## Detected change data
-- -- --
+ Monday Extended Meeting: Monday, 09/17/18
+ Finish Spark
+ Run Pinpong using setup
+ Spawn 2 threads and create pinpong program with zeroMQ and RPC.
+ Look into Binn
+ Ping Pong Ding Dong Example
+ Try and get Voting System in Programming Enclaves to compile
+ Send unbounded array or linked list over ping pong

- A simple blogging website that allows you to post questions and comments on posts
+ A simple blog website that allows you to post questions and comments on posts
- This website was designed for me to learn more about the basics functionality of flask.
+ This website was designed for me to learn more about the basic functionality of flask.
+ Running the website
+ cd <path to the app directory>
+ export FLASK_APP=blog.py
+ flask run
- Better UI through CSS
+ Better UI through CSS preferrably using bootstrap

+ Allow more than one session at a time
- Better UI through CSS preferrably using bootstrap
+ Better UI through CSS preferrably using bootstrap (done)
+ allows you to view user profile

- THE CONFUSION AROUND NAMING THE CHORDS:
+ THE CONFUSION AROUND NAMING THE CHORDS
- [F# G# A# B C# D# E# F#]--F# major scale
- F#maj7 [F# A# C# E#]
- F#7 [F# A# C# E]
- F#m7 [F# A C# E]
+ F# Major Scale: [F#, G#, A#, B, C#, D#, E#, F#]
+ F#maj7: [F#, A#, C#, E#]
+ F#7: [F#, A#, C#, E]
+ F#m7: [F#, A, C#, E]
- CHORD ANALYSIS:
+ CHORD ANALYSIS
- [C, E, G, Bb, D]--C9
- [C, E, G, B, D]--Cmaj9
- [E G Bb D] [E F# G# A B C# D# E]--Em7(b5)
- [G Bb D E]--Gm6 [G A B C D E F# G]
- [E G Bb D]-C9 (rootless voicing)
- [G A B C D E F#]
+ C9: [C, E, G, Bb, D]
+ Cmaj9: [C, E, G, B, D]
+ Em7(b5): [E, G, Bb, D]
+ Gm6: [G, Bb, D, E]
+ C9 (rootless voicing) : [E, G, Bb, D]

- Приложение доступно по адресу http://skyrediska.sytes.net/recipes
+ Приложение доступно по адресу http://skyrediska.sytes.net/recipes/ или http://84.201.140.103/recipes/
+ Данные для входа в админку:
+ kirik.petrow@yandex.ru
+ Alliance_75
-- -- --
## What the task requires
Return every entry exactly as given.

## Completed task
+ Monday Extended Meeting: Monday, 09/17/18
+ Finish Spark
+ Run Pinpong using setup
+ Spawn 2 threads and create pinpong program with zeroMQ and RPC.
+ Look into Binn
+ Ping Pong Ding Dong Example
+ Try and get Voting System in Programming Enclaves to compile
+ Send unbounded array or linked list over ping pong

- A simple blogging website that allows you to post questions and comments on posts
+ A simple blog website that allows you to post questions and comments on posts
- This website was designed for me to learn more about the basics functionality of flask.
+ This website was designed for me to learn more about the basic functionality of flask.
+ Running the website
+ cd <path to the app directory>
+ export FLASK_APP=blog.py
+ flask run
- Better UI through CSS
+ Better UI through CSS preferrably using bootstrap

+ Allow more than one session at a time
- Better UI through CSS preferrably using bootstrap
+ Better UI through CSS preferrably using bootstrap (done)
+ allows you to view user profile

- THE CONFUSION AROUND NAMING THE CHORDS:
+ THE CONFUSION AROUND NAMING THE CHORDS
- [F# G# A# B C# D# E# F#]--F# major scale
- F#maj7 [F# A# C# E#]
- F#7 [F# A# C# E]
- F#m7 [F# A C# E]
+ F# Major Scale: [F#, G#, A#, B, C#, D#, E#, F#]
+ F#maj7: [F#, A#, C#, E#]
+ F#7: [F#, A#, C#, E]
+ F#m7: [F#, A, C#, E]
- CHORD ANALYSIS:
+ CHORD ANALYSIS
- [C, E, G, Bb, D]--C9
- [C, E, G, B, D]--Cmaj9
- [E G Bb D] [E F# G# A B C# D# E]--Em7(b5)
- [G Bb D E]--Gm6 [G A B C D E F# G]
- [E G Bb D]-C9 (rootless voicing)
- [G A B C D E F#]
+ C9: [C, E, G, Bb, D]
+ Cmaj9: [C, E, G, B, D]
+ Em7(b5): [E, G, Bb, D]
+ Gm6: [G, Bb, D, E]
+ C9 (rootless voicing) : [E, G, Bb, D]

- Приложение доступно по адресу http://skyrediska.sytes.net/recipes
+ Приложение доступно по адресу http://skyrediska.sytes.net/recipes/ или http://84.201.140.103/recipes/
+ Данные для входа в админку:
+ kirik.petrow@yandex.ru
+ Alliance_75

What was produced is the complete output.